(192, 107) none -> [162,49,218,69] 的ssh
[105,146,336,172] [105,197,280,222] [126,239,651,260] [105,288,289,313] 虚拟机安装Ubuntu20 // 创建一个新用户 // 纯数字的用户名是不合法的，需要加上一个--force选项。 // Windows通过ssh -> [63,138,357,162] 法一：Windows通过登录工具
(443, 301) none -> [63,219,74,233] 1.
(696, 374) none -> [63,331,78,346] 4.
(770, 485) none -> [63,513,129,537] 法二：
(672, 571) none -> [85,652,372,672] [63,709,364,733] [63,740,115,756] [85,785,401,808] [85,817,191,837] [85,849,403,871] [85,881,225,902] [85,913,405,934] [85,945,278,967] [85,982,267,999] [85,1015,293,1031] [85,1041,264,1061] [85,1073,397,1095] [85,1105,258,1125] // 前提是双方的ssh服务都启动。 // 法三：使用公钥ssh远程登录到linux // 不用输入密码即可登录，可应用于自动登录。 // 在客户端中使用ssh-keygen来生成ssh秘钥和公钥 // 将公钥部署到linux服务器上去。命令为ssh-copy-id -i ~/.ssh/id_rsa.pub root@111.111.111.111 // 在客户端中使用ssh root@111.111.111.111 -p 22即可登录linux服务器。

####

> _ABOUT THIS EXERCISE_
Scan the entries above and copy each line where "none" occurs.

> _YOUR SOLUTION_
(192, 107) none -> [162,49,218,69] 的ssh
(443, 301) none -> [63,219,74,233] 1.
(696, 374) none -> [63,331,78,346] 4.
(770, 485) none -> [63,513,129,537] 法二：
(672, 571) none -> [85,652,372,672] [63,709,364,733] [63,740,115,756] [85,785,401,808] [85,817,191,837] [85,849,403,871] [85,881,225,902] [85,913,405,934] [85,945,278,967] [85,982,267,999] [85,1015,293,1031] [85,1041,264,1061] [85,1073,397,1095] [85,1105,258,1125] // 前提是双方的ssh服务都启动。 // 法三：使用公钥ssh远程登录到linux // 不用输入密码即可登录，可应用于自动登录。 // 在客户端中使用ssh-keygen来生成ssh秘钥和公钥 // 将公钥部署到linux服务器上去。命令为ssh-copy-id -i ~/.ssh/id_rsa.pub root@111.111.111.111 // 在客户端中使用ssh root@111.111.111.111 -p 22即可登录linux服务器。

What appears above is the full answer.